* WHAT YOU HAVE TO DO *
Transcribe the entries exactly. Omit the pictures.

Data extracted from a collection:
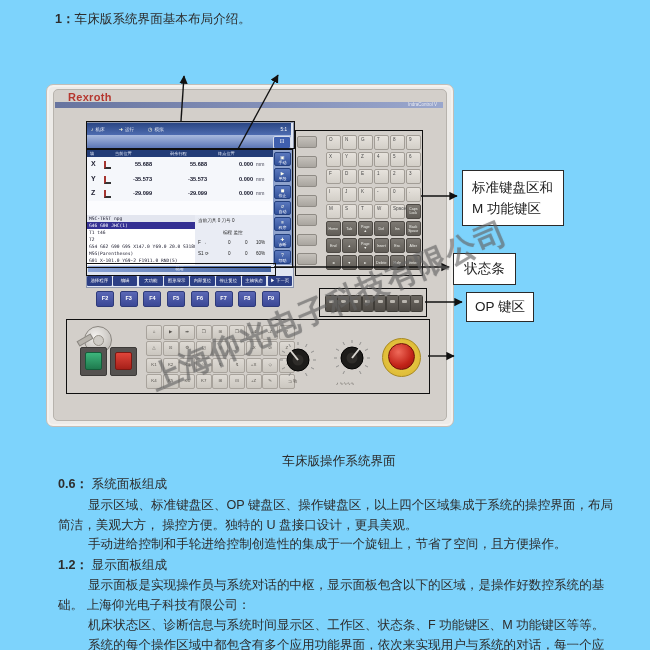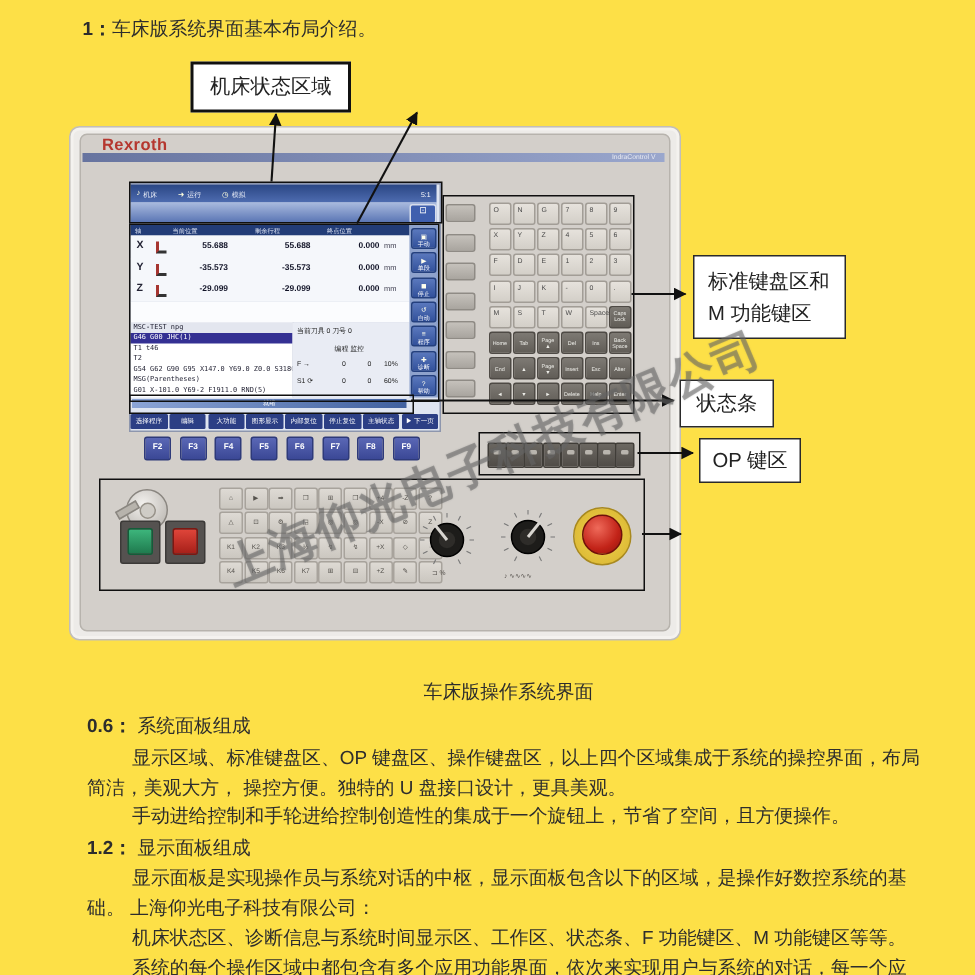--- a/index.html
+++ b/index.html
@@ -3,7 +3,7 @@
 <meta charset="utf-8">
 <style>
   html,body{margin:0;padding:0;background:#fff;}
-  #stage{position:relative;width:650px;height:650px;background:#fde047;overflow:hidden;
+  #stage{position:relative;width:650px;height:650px;background:#7dd3fc;overflow:hidden;
          font-family:"Liberation Sans",sans-serif;color:#2b2b2b;}
   .abs{position:absolute;}
   

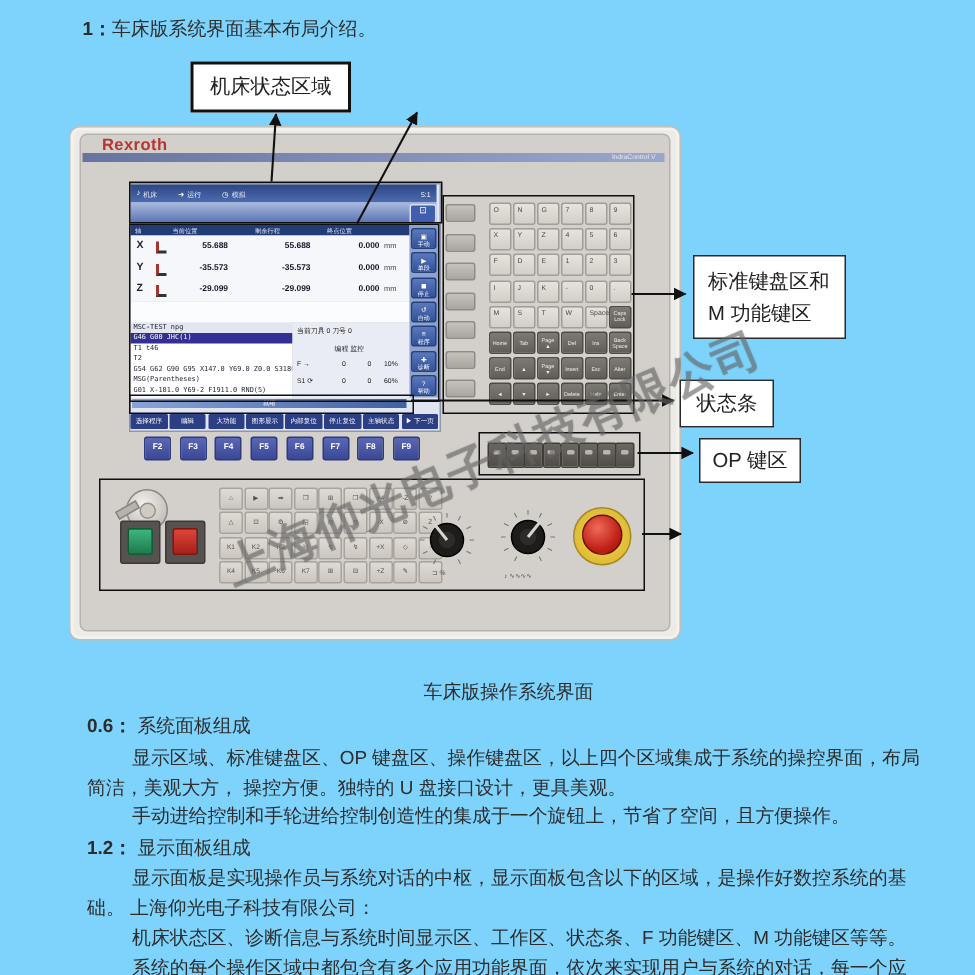--- a/index.html
+++ b/index.html
@@ -108,9 +108,6 @@
 
   <div class="doc-line" style="left:55px;top:11px;"><b>1：</b><span>车床版系统界面基本布局介绍。</span></div>
 
-  <div class="callout thick" style="left:127px;top:41px;width:103px;height:30px;">
-      <span>机床状态区域</span>
-    </div>
 
   <div class="callout" style="left:462px;top:170px;width:100px;height:54px;">
     <div class="two"><span>标准键盘区和</span><br>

* TASK SOLUTION *
--- a/index.html
+++ b/index.html
@@ -3,7 +3,7 @@
 <meta charset="utf-8">
 <style>
   html,body{margin:0;padding:0;background:#fff;}
-  #stage{position:relative;width:650px;height:650px;background:#fde047;overflow:hidden;
+  #stage{position:relative;width:650px;height:650px;background:#7dd3fc;overflow:hidden;
          font-family:"Liberation Sans",sans-serif;color:#2b2b2b;}
   .abs{position:absolute;}
   

--- a/index.html
+++ b/index.html
@@ -108,9 +108,6 @@
 
   <div class="doc-line" style="left:55px;top:11px;"><b>1：</b><span>车床版系统界面基本布局介绍。</span></div>
 
-  <div class="callout thick" style="left:127px;top:41px;width:103px;height:30px;">
-      <span>机床状态区域</span>
-    </div>
 
   <div class="callout" style="left:462px;top:170px;width:100px;height:54px;">
     <div class="two"><span>标准键盘区和</span><br>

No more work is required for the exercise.